Would You Believe It?

The news is full of stories illustrating “mans inhumanity to man”, but rarely do we get to hear about those moments of inspiration that so perfectly show what the power of many can do.

Last week approximately one hundred passers-by rushed to the aid of a cyclist trapped under a double-decker bus in Walthamstow, London. Together, they lifted the bus enough to allow the injured man to be pulled clear. Their behaviour flies in the face of the theorists that say, when we become part of a crowd we are slow to react, electing to stand back and wait for “someone else” to take charge.

I doubt anyone there stopped to check out the person on either side of them, to assess whether they would ask them round to theirs for tea on Sunday; they just took a place beside them and, together, their joint strength and will moved, not mountains on this occasion, but a huge, heavy bus and for the benefit of one.
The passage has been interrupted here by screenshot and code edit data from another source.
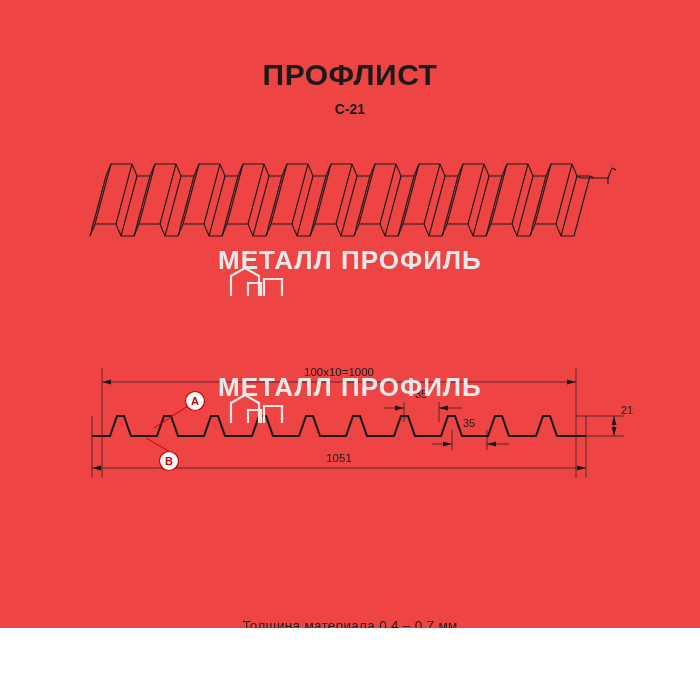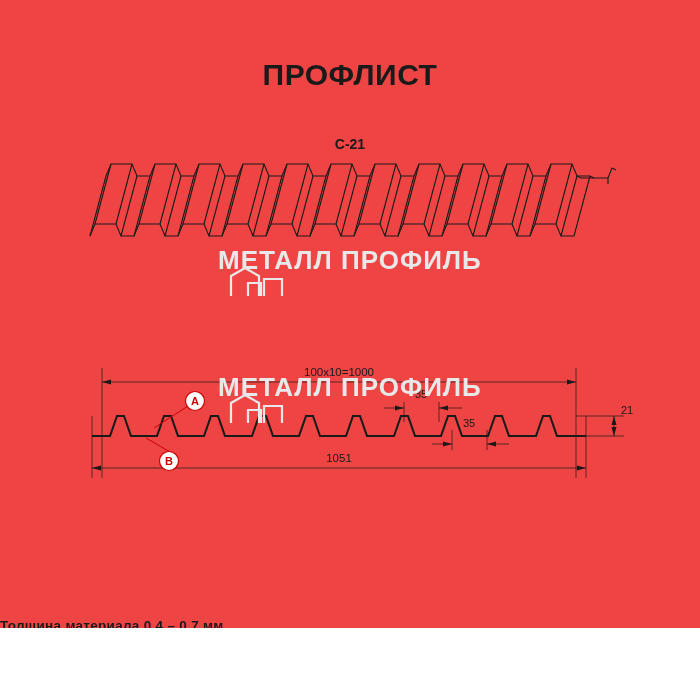--- a/index.html
+++ b/index.html
@@ -27,28 +27,28 @@
     color: #1a1a1a;
   }
   .subtitle {
     position: absolute;
     left: 0; top: 101px;
     width: 700px;
     text-align: center;
     font-size: 14px;
     font-weight: bold;
     color: #1a1a1a;
-    margin-top: 35px;
   }
   .footer-note {
     position: absolute;
     left: 0; top: 618px;
     width: 700px;
+    text-align: center;
     font-size: 13.5px;
-    font-weight: bold;
+    font-weight: normal;
     letter-spacing: 0.3px;
     color: #1a1a1a;
   }
   .iso-wrap {
     position: absolute;
     left: 88px; top: 160px;
     width: 534px; height: 110px;
   }
   .draw-wrap {
     position: absolute;

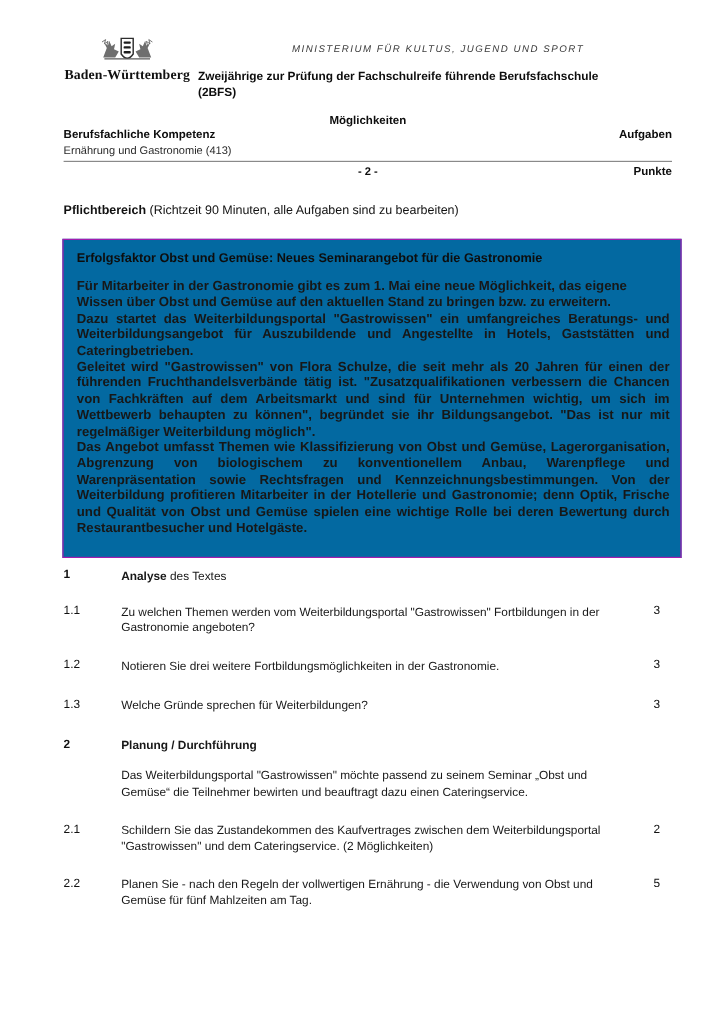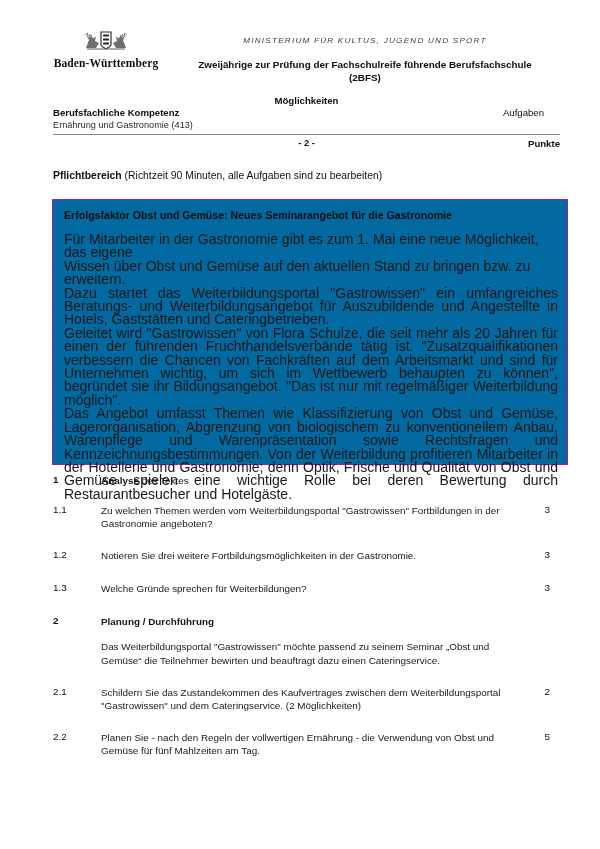--- a/index.html
+++ b/index.html
@@ -62,21 +62,20 @@
     letter-spacing: 1.25px;
     color: #3c3c3c;
     white-space: nowrap;
     font-style: italic;
   }
   .school-line {
     position: absolute;
     left: 165px;
     top: 58px;
     width: 400px;
-    text-align: center;
     font-size: 9.9px;
     font-weight: 700;
     line-height: 13px;
     color: #0d0d0d;
   }
 
   .muster {
     position: absolute;
     left: 53px;
     top: 95px;
@@ -105,24 +104,24 @@
   .subject-sub {
     position: absolute;
     left: 0;
     top: 13px;
     font-size: 9.2px;
     font-weight: 400;
     color: #2a2a2a;
   }
   .col-aufgaben {
     position: absolute;
-    right: 16px;
+    right: 0;
     top: 0;
     font-size: 9.6px;
-    font-weight: 400;
+    font-weight: 700;
     color: #0d0d0d;
     margin-left: 12px;
   }
 
   .hrule {
     position: absolute;
     left: 53px;
     top: 134px;
     width: 507px;
     height: 1px;
@@ -185,23 +184,24 @@
     right: 11px;
     font-size: 10.6px;
     font-weight: 700;
     color: #0d0d0d;
   }
   .article-body {
     position: absolute;
     left: 11px;
     top: 33px;
     width: 494px;
-    font-size: 14px;
+    font-size: 11px;
     line-height: 13.4px;
     color: #171717;
+    font-weight: bold;
   }
   .article-body p {
     margin: 0;
   }
   .just {
     text-align: justify;
     text-justify: inter-word;
   }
This happened three days ago and I have been wishing ever since we could work like this on a larger scale, politically and socially.
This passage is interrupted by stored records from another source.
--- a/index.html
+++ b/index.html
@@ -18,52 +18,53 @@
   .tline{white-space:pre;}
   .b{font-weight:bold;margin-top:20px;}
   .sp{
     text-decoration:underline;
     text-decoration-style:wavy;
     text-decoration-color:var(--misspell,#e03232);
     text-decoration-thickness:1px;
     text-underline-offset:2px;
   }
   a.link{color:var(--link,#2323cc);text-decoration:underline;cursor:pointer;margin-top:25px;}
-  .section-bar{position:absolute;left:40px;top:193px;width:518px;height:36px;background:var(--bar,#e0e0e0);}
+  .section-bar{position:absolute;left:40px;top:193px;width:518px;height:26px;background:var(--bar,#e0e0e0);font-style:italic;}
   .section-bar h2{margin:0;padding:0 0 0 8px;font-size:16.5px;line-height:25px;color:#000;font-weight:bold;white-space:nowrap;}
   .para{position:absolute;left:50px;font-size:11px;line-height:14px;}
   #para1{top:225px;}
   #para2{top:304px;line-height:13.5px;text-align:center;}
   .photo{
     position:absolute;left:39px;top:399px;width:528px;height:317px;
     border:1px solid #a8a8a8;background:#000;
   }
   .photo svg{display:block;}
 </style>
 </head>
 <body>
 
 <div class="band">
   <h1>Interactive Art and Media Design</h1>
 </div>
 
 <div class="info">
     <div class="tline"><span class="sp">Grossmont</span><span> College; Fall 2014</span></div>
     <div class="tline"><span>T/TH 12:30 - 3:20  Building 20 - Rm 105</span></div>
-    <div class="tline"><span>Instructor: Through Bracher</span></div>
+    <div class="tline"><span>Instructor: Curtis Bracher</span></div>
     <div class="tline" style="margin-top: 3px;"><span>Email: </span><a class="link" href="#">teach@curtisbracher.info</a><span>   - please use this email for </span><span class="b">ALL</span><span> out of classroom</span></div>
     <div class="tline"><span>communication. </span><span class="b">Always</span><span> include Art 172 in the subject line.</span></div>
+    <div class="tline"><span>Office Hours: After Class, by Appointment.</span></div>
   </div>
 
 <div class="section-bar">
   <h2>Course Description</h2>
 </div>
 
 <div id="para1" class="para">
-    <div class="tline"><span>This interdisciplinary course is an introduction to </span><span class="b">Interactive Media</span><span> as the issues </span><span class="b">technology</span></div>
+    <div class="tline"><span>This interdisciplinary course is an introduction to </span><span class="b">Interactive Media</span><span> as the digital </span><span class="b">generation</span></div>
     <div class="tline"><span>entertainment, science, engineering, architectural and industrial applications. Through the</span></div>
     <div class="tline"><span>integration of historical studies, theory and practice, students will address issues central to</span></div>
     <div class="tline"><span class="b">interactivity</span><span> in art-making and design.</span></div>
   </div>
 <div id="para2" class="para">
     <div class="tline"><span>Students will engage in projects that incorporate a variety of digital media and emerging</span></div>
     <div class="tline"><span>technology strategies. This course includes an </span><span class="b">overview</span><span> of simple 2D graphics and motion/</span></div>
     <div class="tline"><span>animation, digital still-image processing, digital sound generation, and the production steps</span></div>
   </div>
Well, to-day it is wonderful to find that we have.

The news of the breakthrough in the treatment of cancer is nothing short of spectacular. This result is not only the amazing work of the scientists involved, but of every charity collector in the street, every mini-marathon runner, every patient that has taken part in clinical trials and every man, woman and child that has donated time, money and energy to find and fund a cure.
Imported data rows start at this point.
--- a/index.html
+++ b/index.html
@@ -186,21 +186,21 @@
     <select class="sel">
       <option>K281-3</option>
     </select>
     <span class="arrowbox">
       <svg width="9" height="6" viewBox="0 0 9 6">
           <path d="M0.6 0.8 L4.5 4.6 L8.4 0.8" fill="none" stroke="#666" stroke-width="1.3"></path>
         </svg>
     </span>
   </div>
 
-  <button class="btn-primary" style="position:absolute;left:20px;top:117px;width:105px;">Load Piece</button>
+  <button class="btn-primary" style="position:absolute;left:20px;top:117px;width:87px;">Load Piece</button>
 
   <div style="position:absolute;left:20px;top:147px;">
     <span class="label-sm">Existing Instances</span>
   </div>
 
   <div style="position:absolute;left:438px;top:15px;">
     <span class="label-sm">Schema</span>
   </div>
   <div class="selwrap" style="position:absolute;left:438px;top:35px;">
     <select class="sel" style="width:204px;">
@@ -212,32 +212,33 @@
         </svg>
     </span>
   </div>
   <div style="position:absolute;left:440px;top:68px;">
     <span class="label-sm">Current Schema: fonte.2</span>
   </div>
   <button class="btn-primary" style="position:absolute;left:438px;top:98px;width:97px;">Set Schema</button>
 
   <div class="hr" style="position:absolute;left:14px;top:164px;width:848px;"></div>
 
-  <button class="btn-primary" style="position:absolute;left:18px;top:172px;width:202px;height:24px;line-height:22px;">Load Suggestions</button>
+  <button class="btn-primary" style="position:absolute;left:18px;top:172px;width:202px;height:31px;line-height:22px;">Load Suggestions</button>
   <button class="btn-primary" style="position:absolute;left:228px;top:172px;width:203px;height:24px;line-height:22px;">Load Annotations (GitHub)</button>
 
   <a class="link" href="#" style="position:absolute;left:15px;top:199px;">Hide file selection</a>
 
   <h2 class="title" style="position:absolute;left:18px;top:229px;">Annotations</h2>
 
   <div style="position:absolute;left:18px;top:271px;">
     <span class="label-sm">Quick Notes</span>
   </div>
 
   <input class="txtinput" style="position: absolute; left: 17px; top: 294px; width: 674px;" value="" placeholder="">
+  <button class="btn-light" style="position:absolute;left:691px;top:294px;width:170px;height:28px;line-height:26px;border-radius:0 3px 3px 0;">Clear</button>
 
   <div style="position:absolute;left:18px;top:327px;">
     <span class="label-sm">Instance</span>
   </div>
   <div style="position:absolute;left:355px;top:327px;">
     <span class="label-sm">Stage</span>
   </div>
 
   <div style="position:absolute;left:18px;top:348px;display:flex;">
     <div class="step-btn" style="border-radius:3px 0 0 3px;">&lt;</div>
Our own future health is a mixture of good diet, reasonable exercise, genetics and luck, but the vast majority of people I know have invested, in some shape or form, in this research, without waiting to see if they are going to benefit from it personally and without wishing to monitor those that may benefit from it.

We have the power to do wonderful things when we focus on the hope that unites us instead of the despair that divides.